INSTRUCTIONS FOR THE TASK: Return every entry exactly as written, with the pictures removed.

PROVIDED RECORDS:
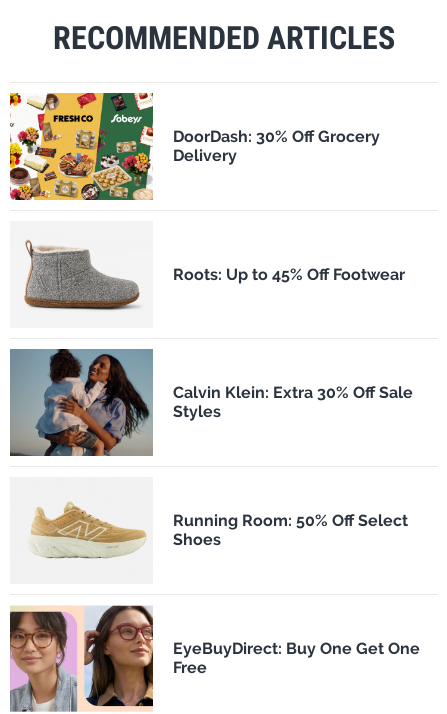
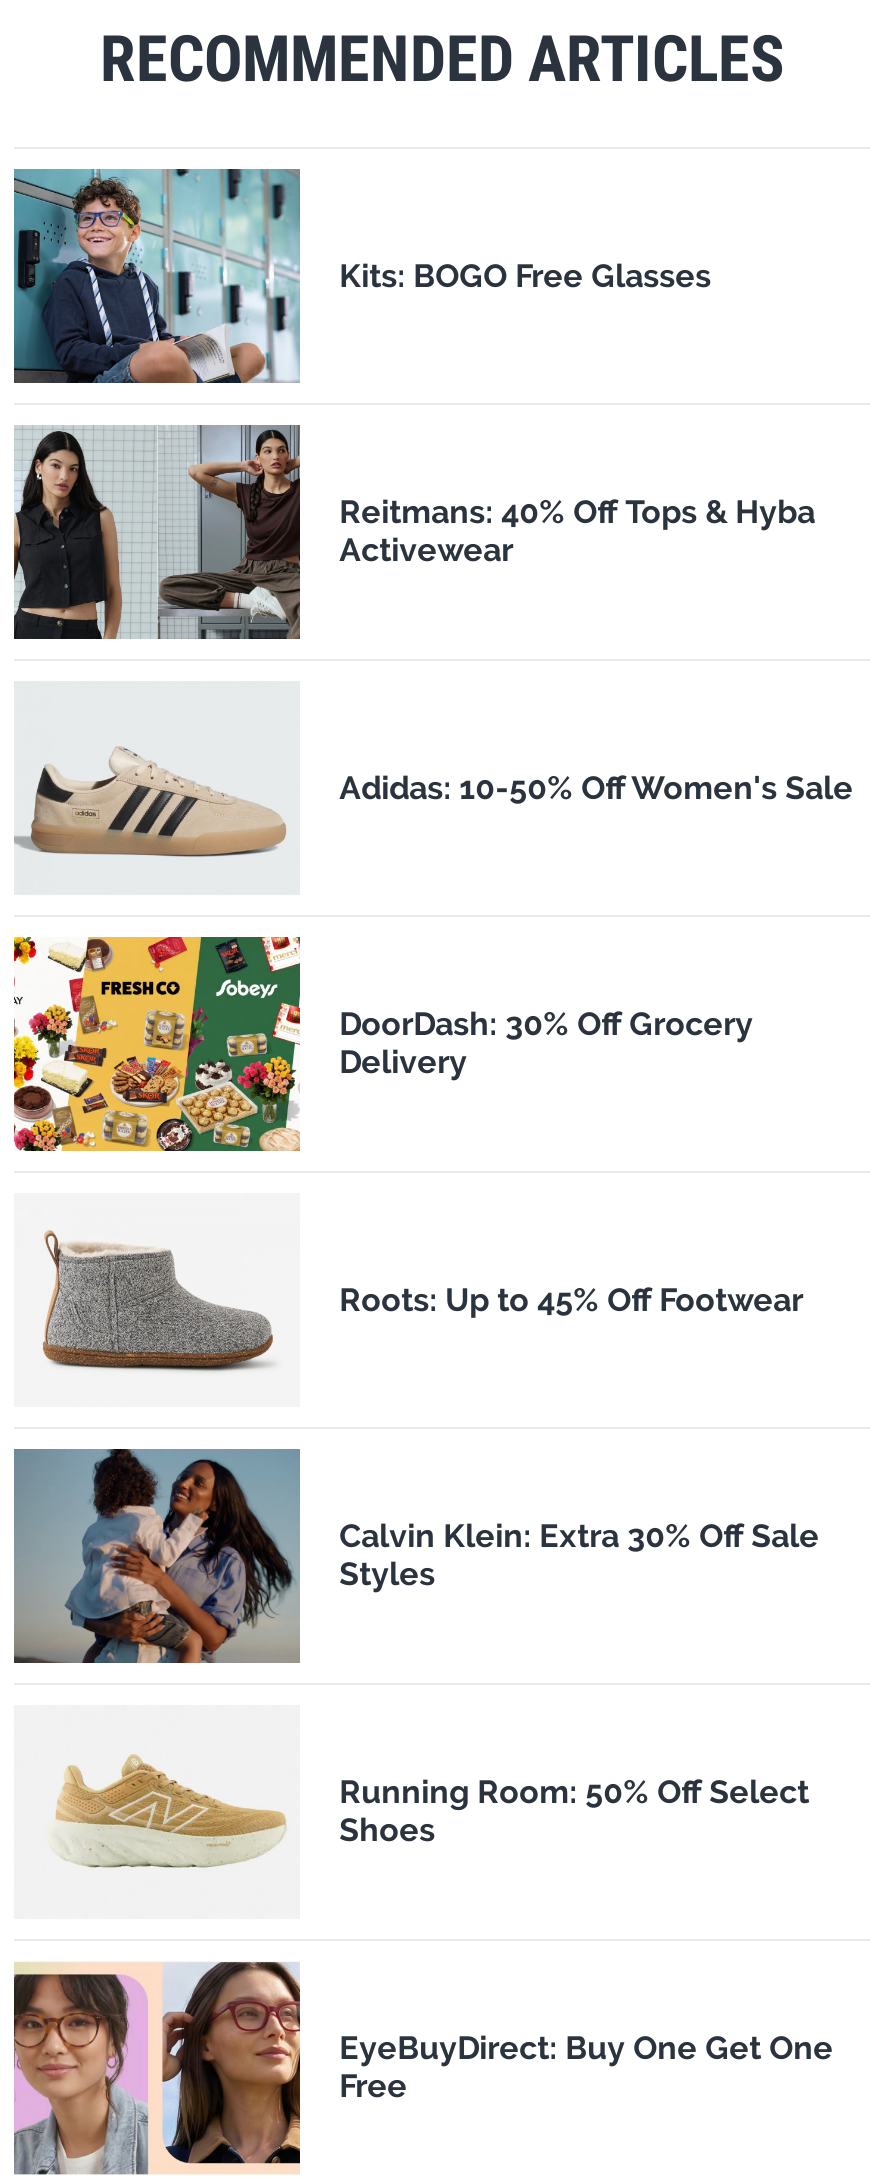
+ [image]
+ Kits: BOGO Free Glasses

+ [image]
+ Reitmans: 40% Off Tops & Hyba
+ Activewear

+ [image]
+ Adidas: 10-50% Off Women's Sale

COMPLETED TASK:
+ [image]
+ Kits: BOGO Free Glasses

+ [image]
+ Reitmans: 40% Off Tops & Hyba
+ Activewear

+ [image]
+ Adidas: 10-50% Off Women's Sale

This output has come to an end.